The answer should consist of every line in the material below that has the word "grid".

┌──

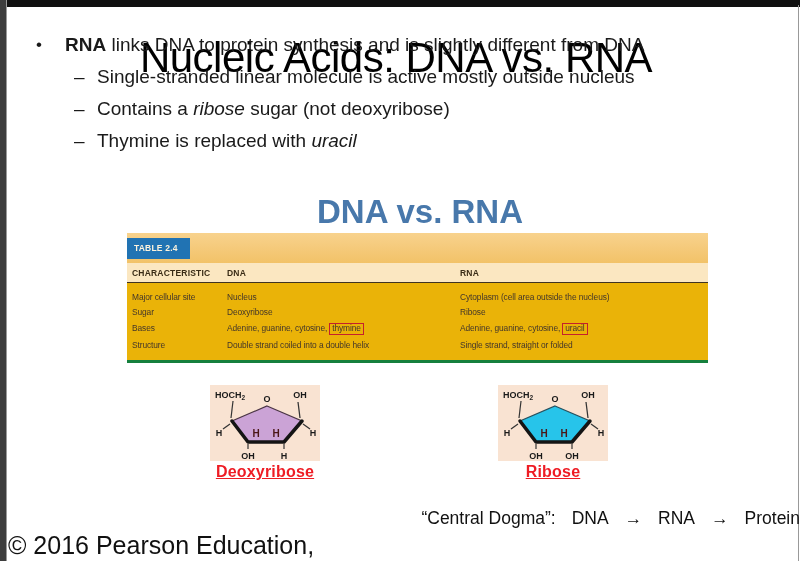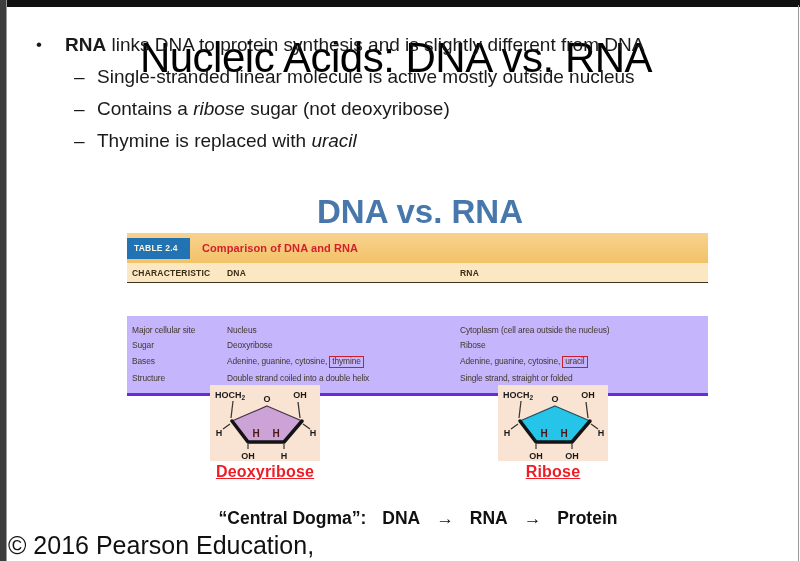--- a/index.html
+++ b/index.html
@@ -32,37 +32,37 @@
 
   
   .t24{position:absolute;left:127px;top:233px;width:581px;font-family:"Liberation Sans",sans-serif;}
   .t-head{display:flex;height:30px;background:linear-gradient(#f8d28d,#f2c268);align-items:center;}
   .t-tag{width:56px;height:21px;background:#2173b3;color:#fdf3dd;font-size:8.5px;font-weight:bold;
          line-height:21px;padding-left:7px;letter-spacing:0.2px;}
   .t-title{color:#d21f2e;font-size:11px;font-weight:bold;margin-left:12px;letter-spacing:0.1px;}
   .t-cols{display:grid;grid-template-columns:95px 233px 1fr;height:19px;background:#fbe7c1;
           border-bottom:1.5px solid #3f3322;align-items:center;padding-left:5px;
           font-size:8.5px;font-weight:bold;color:#3a2c16;letter-spacing:0.2px;}
-  .t-body{background:#c4b5fd;padding:6px 0 7px;border-bottom:3px solid #6d28d9;margin-top:33px;}
+  .t-body{background:#eab308;padding:6px 0 7px;border-bottom:3px solid #15803d;}
   .t-row{display:grid;grid-template-columns:95px 233px 1fr;padding:2.5px 0 2.5px 5px;
          font-size:8.4px;line-height:1.3;color:#43362a;letter-spacing:-0.1px;}
   .t-row .cell{padding-right:8px;}
   .boxed{border:1px solid #c5202c;padding:0 2px;margin-left:2px;display:inline-block;line-height:1.15;text-align:right;}
 
   
   .fig{position:absolute;width:110px;text-align:center;}
   .fig-deoxy{left:210px;top:385px;}
   .fig-ribose{left:498px;top:385px;}
   .sugar-box{width:110px;height:76px;background:#f9e3d2;}
   .sugar-label{display:inline-block;margin-top:2px;font-size:16px;font-weight:bold;color:#ee1c24;
                text-decoration:underline;letter-spacing:0.2px;}
 
   
-  .dogma{position:absolute;left:36px;right:0;top:508px;display:flex;justify-content:center;
-         gap:16px;font-size:17.5px;font-weight:bold;color:#111;}
+  .dogma{position:absolute;left:36px;right:0;top:508px;display:flex;justify-content:flex-end;
+         gap:16px;font-size:17.5px;font-weight:normal;color:#111;}
   .copyright{position:absolute;left:8px;top:531px;font-size:25px;color:#111;}
 </style>
 </head>
 <body>
 
 <div class="top-bar"></div>
 <div class="left-strip"></div>
 <div class="right-line"></div>
 
 <h1 class="slide-title">Nucleic Acids: DNA vs. RNA</h1>
@@ -83,21 +83,20 @@
 <div class="bullet-row sub s3">
   <span class="marker">–</span>
   <span><span>Thymine is replaced with </span><span class="it">uracil</span><span></span></span>
 </div>
 
 <h2 class="section-heading">DNA vs. RNA</h2>
 
 <div class="t24">
   <div class="t-head">
     <span class="t-tag">TABLE 2.4</span>
-    <span class="t-title">Comparison of DNA and RNA</span>
   </div>
   <div class="t-cols">
     <span>CHARACTERISTIC</span>
     <span>DNA</span>
     <span>RNA</span>
   </div>
   <div class="t-body">
     <div class="t-row">
       <span class="cell">Major cellular site</span>
       <span class="cell">Nucleus</span>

└──

◆ Answer to the problem:
   .t-cols{display:grid;grid-template-columns:95px 233px 1fr;height:19px;background:#fbe7c1;
   .t-row{display:grid;grid-template-columns:95px 233px 1fr;padding:2.5px 0 2.5px 5px;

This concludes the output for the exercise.